» PROBLEM TO WORK ON:
State the number of lines in the records that contain "solid", with no other words.

__________________________________________________

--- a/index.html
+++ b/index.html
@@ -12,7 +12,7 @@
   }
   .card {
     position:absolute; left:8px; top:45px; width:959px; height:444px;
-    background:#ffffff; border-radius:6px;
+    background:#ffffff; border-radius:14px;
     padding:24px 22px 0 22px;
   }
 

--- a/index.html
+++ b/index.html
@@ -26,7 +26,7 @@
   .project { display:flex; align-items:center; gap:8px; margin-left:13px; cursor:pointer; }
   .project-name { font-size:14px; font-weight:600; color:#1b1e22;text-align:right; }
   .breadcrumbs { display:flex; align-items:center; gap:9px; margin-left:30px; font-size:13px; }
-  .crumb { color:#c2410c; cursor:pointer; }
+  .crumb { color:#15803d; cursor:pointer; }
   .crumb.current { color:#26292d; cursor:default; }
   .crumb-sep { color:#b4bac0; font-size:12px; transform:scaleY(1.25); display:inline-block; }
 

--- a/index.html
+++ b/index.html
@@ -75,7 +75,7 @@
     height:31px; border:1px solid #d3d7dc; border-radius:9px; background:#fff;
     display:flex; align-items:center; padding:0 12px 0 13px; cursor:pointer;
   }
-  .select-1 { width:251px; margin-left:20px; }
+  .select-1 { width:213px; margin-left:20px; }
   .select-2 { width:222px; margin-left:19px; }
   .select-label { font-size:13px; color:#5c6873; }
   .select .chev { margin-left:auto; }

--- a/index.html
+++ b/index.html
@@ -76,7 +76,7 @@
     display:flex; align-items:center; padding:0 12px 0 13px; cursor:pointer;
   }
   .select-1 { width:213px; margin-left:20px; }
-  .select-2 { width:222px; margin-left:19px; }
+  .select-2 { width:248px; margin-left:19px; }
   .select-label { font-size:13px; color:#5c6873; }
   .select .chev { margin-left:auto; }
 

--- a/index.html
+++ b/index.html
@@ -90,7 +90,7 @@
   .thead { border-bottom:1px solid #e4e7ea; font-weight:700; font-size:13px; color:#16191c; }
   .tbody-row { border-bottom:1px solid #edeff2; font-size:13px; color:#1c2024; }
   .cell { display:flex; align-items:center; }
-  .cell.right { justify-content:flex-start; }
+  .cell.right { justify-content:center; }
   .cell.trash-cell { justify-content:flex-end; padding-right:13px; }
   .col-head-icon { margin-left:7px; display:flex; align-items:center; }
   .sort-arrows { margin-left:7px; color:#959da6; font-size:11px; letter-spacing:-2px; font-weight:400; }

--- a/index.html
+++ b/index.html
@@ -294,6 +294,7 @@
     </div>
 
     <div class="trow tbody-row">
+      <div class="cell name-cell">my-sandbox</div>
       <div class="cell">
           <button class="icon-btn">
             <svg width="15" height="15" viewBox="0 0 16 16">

__________________________________________________

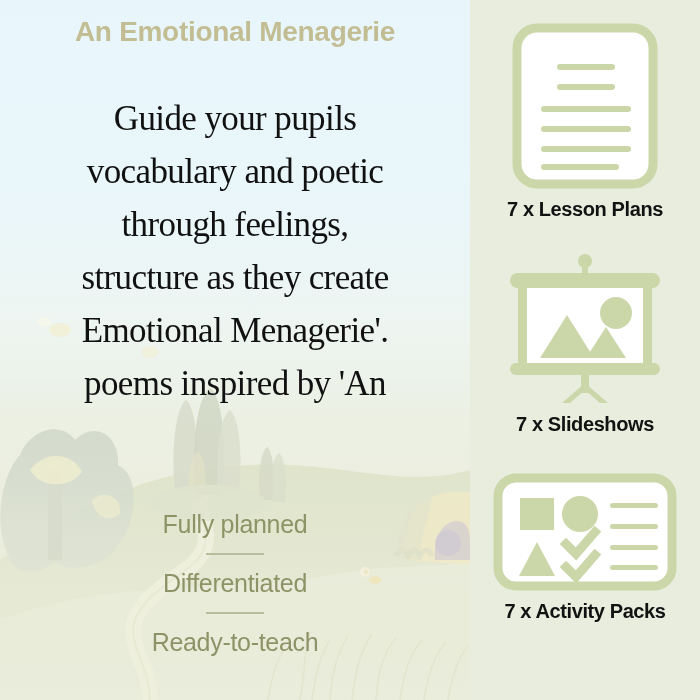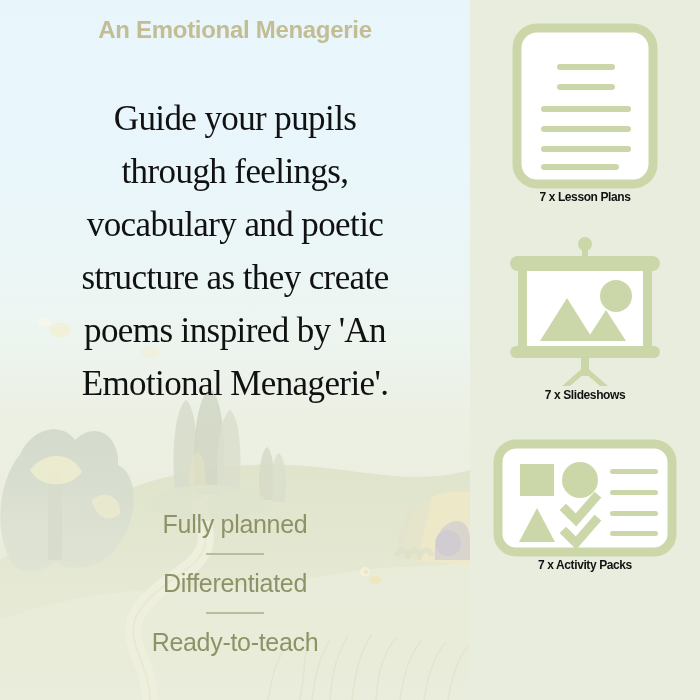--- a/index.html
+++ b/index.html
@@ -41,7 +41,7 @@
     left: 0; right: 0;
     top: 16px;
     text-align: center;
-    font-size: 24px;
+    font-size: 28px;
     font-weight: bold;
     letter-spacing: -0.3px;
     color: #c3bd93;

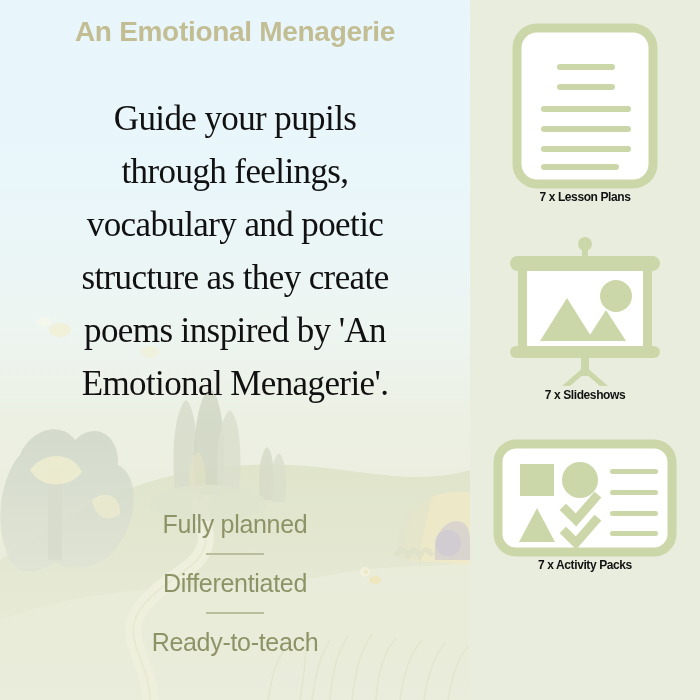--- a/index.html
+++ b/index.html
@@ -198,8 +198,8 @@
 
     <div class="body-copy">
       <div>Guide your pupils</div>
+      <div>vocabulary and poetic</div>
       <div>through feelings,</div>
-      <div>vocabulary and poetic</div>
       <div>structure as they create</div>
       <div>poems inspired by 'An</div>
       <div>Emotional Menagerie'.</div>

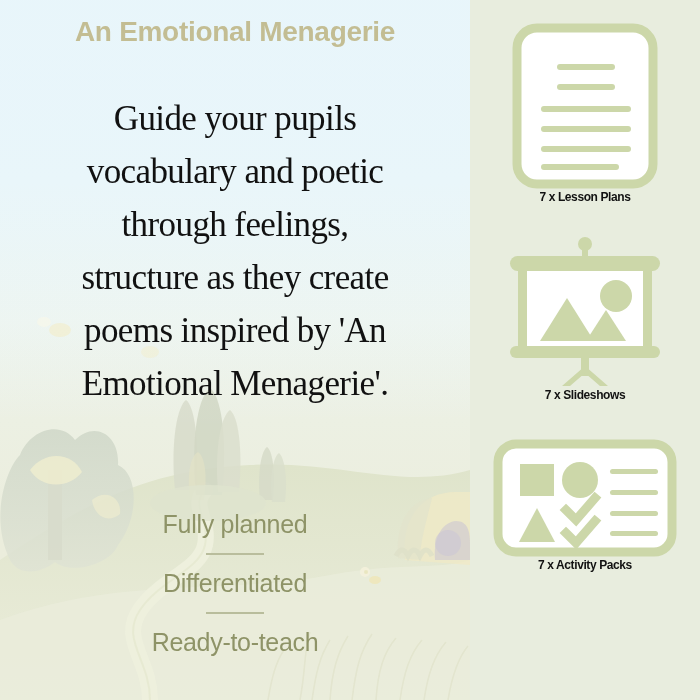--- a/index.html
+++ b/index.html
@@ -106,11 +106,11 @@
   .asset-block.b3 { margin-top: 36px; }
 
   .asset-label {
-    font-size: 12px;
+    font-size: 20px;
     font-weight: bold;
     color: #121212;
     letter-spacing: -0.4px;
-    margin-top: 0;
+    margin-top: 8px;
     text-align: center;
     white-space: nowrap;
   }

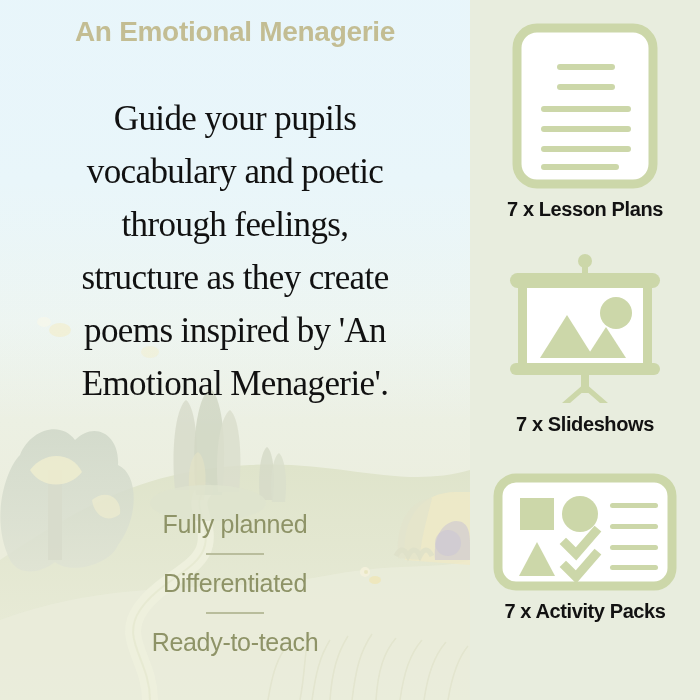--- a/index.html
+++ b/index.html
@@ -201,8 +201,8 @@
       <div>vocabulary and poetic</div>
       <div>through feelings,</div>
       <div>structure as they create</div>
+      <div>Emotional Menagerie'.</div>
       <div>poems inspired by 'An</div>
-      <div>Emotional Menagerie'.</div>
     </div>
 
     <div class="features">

__________________________________________________

» RESULT OF THIS EXERCISE:
3